→ **THE PROBLEM**
The lines to be copied are those below that contain "Score".

....

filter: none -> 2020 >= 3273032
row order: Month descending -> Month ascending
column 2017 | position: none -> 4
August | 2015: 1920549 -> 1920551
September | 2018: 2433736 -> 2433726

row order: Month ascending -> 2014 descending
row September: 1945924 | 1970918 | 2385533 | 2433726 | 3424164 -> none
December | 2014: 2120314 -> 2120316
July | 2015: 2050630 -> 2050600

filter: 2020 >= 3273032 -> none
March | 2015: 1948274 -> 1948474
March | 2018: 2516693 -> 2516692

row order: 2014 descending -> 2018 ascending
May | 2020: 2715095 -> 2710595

....

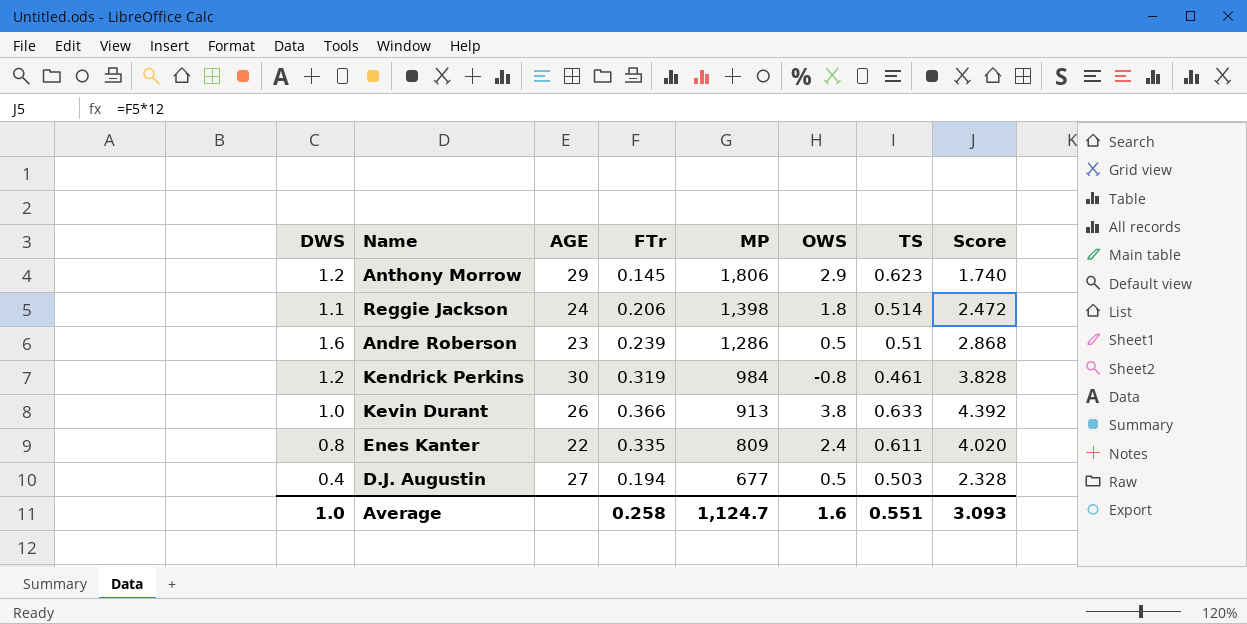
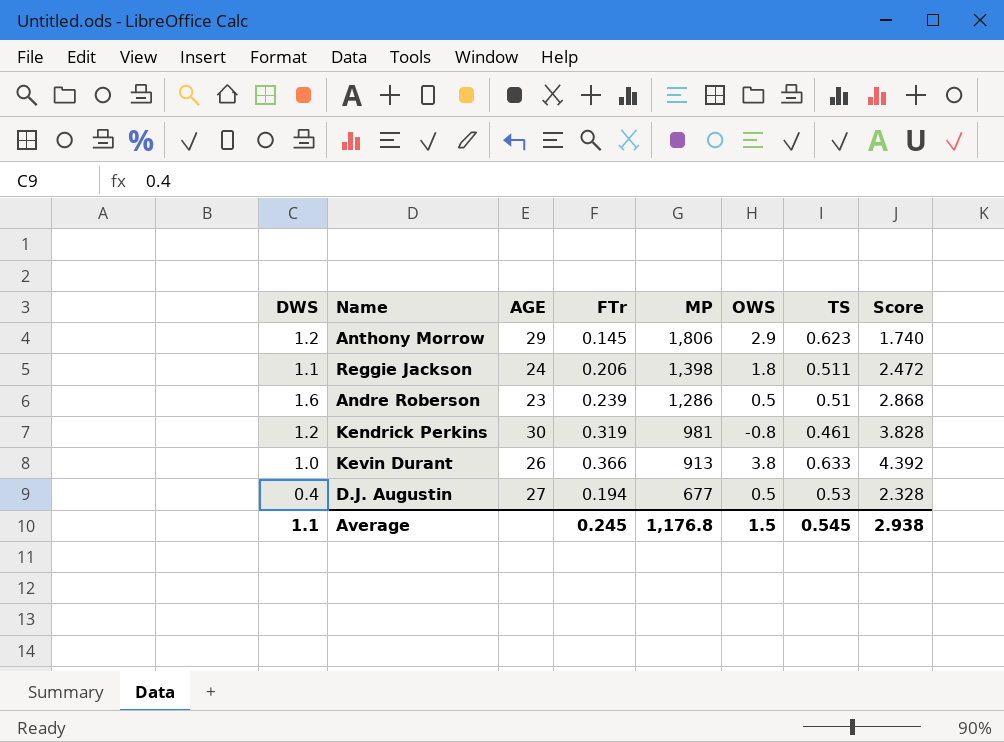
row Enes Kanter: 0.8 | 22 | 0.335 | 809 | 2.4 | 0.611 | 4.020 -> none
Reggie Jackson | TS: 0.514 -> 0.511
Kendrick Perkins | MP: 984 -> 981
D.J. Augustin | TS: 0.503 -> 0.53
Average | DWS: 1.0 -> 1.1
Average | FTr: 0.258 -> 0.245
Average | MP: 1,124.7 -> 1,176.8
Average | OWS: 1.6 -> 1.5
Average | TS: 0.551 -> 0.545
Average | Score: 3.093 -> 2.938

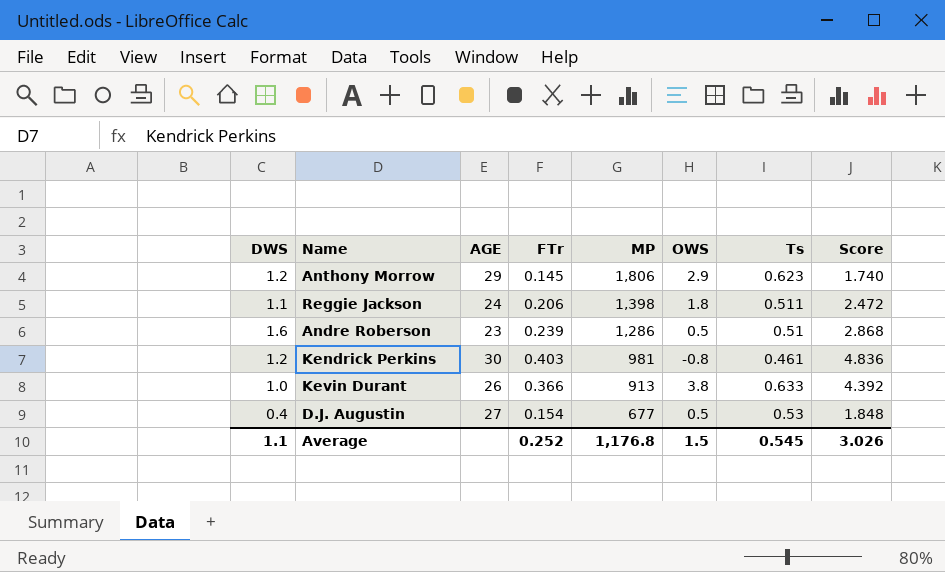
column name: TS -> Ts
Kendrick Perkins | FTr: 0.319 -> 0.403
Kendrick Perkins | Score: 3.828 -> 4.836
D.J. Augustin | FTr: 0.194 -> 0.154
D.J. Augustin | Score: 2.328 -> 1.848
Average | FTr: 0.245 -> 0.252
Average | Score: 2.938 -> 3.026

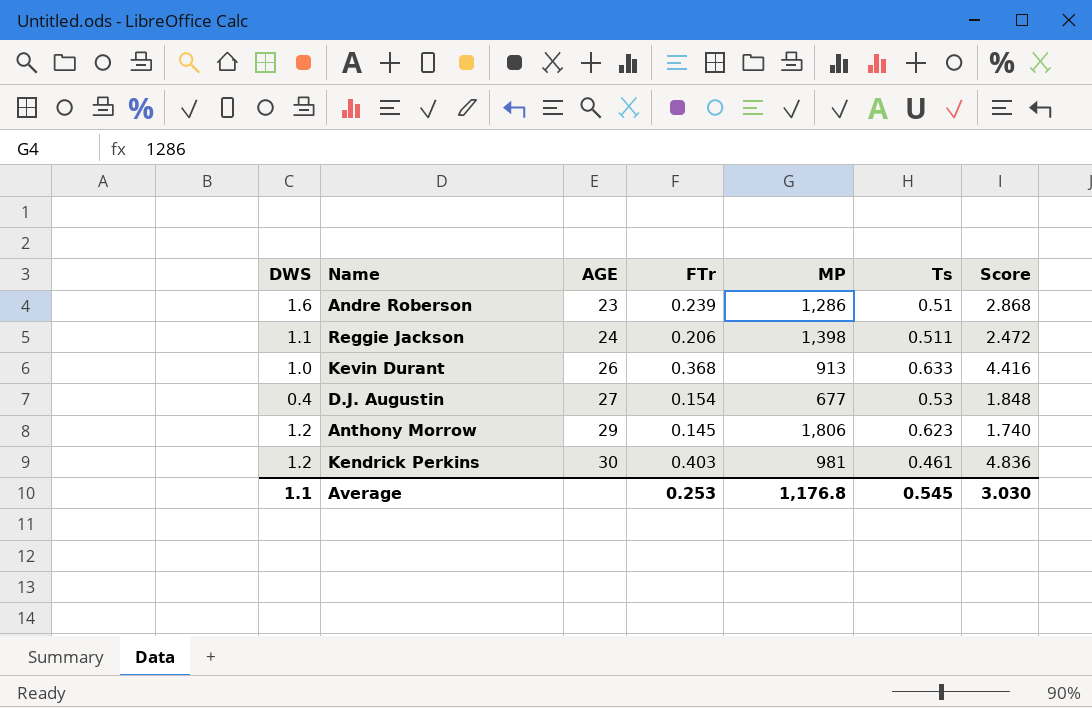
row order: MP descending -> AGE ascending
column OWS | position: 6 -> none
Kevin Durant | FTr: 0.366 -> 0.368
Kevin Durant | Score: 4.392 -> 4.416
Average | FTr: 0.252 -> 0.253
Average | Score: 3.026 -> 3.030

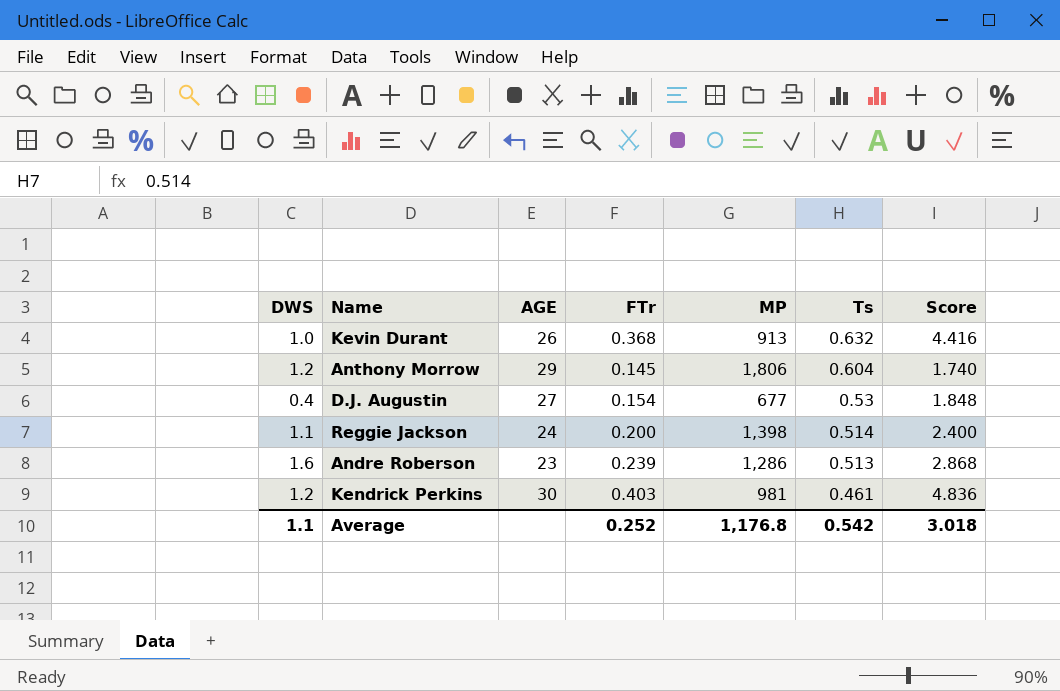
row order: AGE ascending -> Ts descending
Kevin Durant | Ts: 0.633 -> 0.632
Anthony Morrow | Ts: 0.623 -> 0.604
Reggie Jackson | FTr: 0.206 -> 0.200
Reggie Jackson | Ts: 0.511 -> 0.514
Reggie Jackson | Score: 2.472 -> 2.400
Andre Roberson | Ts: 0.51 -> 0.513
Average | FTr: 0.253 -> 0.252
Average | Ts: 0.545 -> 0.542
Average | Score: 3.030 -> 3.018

....

→ **PROBLEM SOLUTION**
Average | Score: 3.093 -> 2.938
Kendrick Perkins | Score: 3.828 -> 4.836
D.J. Augustin | Score: 2.328 -> 1.848
Average | Score: 2.938 -> 3.026
Kevin Durant | Score: 4.392 -> 4.416
Average | Score: 3.026 -> 3.030
Reggie Jackson | Score: 2.472 -> 2.400
Average | Score: 3.030 -> 3.018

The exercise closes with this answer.